BRIEF DESCRIPTION OF THE DRAWINGS
Examples of the present invention are illustrated in the accompanying drawings. The accompanying drawings, however, do not limit the scope of the present invention in any way. Like references in the drawings indicate similar elements.
FIG. 1A is a block diagram illustrating one embodiment of the present invention;
FIG. 1B illustrates one embodiment of the present invention employed with a headset;
FIG. 2 is a flow chart illustrating the method of one embodiment of the present invention;
FIG. 3A is a block diagram illustrating one embodiment of video to audio landscaping;
FIG. 3B is a block diagram illustrating one embodiment of image recognition to audio recognition;
FIG. 4 is a block diagram of one embodiment of a hardware system suitable for use with the present invention.
DETAILED DESCRIPTION
In the following detailed description, exemplary embodiments are presented in connection with the figures and numerous specific details are set forth in order to provide a thorough understanding of the present invention. However, it will be understood by those skilled in the art that the present invention may be practiced without these specific details, that the present invention is not limited to the depicted embodiments, and that the present invention may be practiced in a variety of alternate embodiments. Accordingly, the innovative features of the present invention may be practiced in a system of greater or lesser complexity than that of the system depicted in the figures. In other instances well known methods, procedures, components, and circuits have not been described in detail.
FIG. 1A is a block diagram of one embodiment of the present invention. Video receptors 105 a and 105 b receive light input and provide multidimensional video data to input ports A and B of converter 110. Converter 110 receives the multidimensional video data, converts it to a multidimensional audio representation, and provides the multidimensional audio representation to audio output devices 115 a and 115 b from output ports C and D. Audio output devices 115 a and 115 b output the multidimensional audio representation.
FIG. 1B is an illustration of one embodiment of the present invention employed using a headset 120. Headset 120 is not a necessary element, and any number of other configures could be used to practice the present invention. In FIG. 1B, headset 120 is operative to fit over the head of a user so that audio output devices 115 a and 115 b are close enough to the user's ears so that the user can hear audio signals produced by audio output devices 115 a and 115 b. Audio output devices 115 a and 115 b can be ear inserts that fit into the ear canal, or earphones that rest on the outside of the ear. Video receptors 105 a and 105 b can be small video cameras affixed to headset 120 so that, when the headset is worn, video receptors 105 a and 105 b are on either side of the user's head, and receive light from the general direction in which the head is pointed. In alternate embodiments, three or more video receptors could be employed. With additional video receptors, the composite field of view for all of the video receptors together could provide a 360 degree perspective.
Converter 110 can be affixed to headset 120 as shown, or converter 110 can be located elsewhere, such as in a pocket, clipped to a belt, or located remotely. Wires can be used to couple converter 110 to the video receptors and audio output devices, or wireless communications can be used such as infra-red and radio frequency communications.
FIG. 2 is a flow chart illustrating the process of the present invention.
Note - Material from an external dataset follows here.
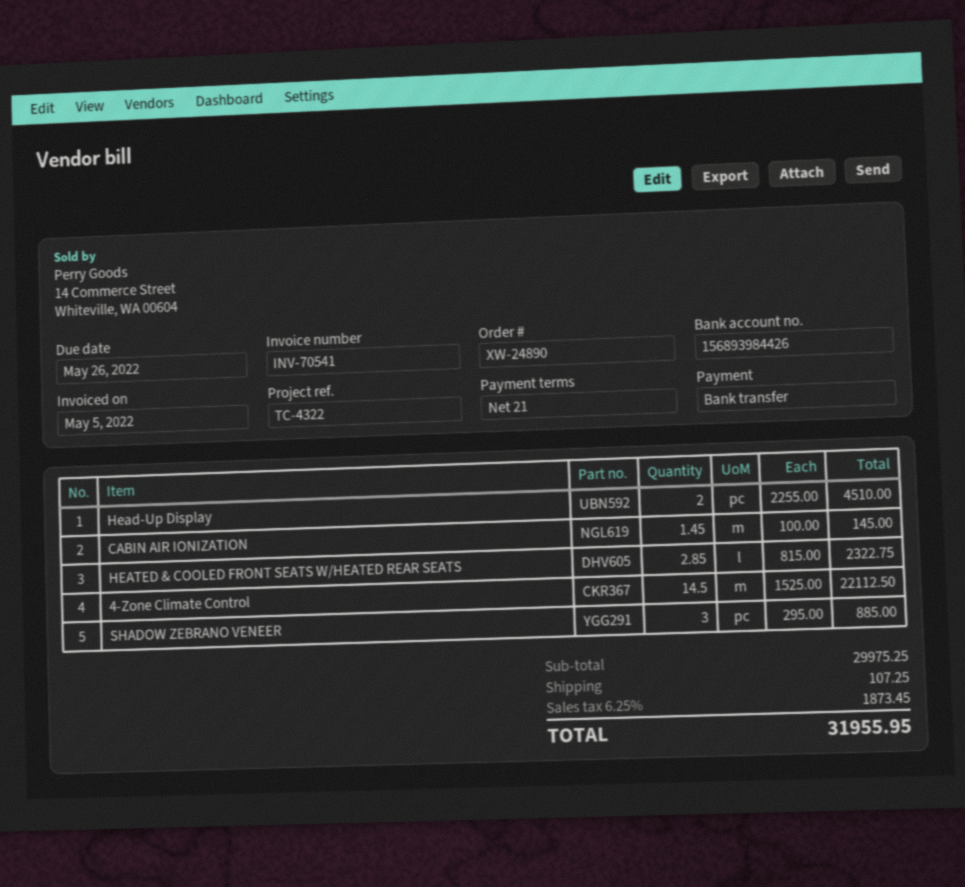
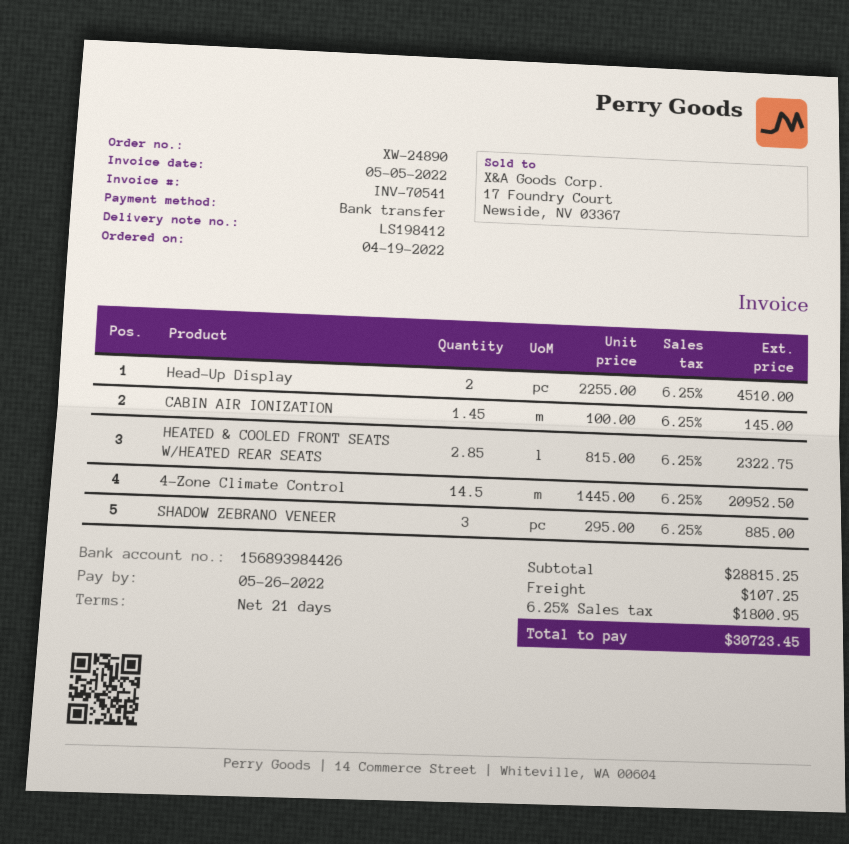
4-Zone Climate Control: 14.5 x 1525.00 = 22112.50 -> 14.5 x 1445.00 = 20952.50
subtotal: 29975.25 -> 28815.25
tax: 6.25% = 1873.45 -> 6.25% = 1800.95
total: 31955.95 -> 30723.45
Sensors 105 a and 105 b continually provide multidimensional video data in block 210. Converter 110 converts the multidimensional video data into multidimensional audio representations in block 220. The audio representations are provided by audio output devices 115 a and 115 b in block 230. The process is continually repeated, providing a real time audio representation of the surroundings.
When in use, video receptors 105 a and 105 b each provide a video image of the area in the direction the head is pointed. Converter 110 compiles and analyzes the two video images. As shown in FIG. 3A, video landscaping generator 310 generates a video landscape. The video landscape is provided to audio landscape generator 320 to generate an audio landscape based on the video landscape.
The video landscape comprises a body of data representing objects and distances to the objects with relation to video receptors 105 a and 105 b in three dimensional space. The invention can be calibrated initially, or on a continuing basis, to determine the distance between the cameras, and the relation of the cameras to the ground. For instance, video receptors 105 a and 105 b could be equipped with inclination sensors (not shown). Converter 110 could calculate the angle of the video receptors with relation to an identified point on the ground using the angle of inclination from the inclination sensors and the angle of the identified point off the center of the field of view. Then converter 110 could calculate how high the video receptors are off the ground based on that angle and the distance to the identified point on the ground. The distance to the identified point, as with any object in the field of view, can be measured based on the two perspectives of the video receptors. Then, distances to objects and the relation of the objects to the video receptors can be calculated based on the distance between the two perspectives of the video receptors, the inclination of the video receptors, the position of the object in the field of view, and the height of the video receptors off the ground.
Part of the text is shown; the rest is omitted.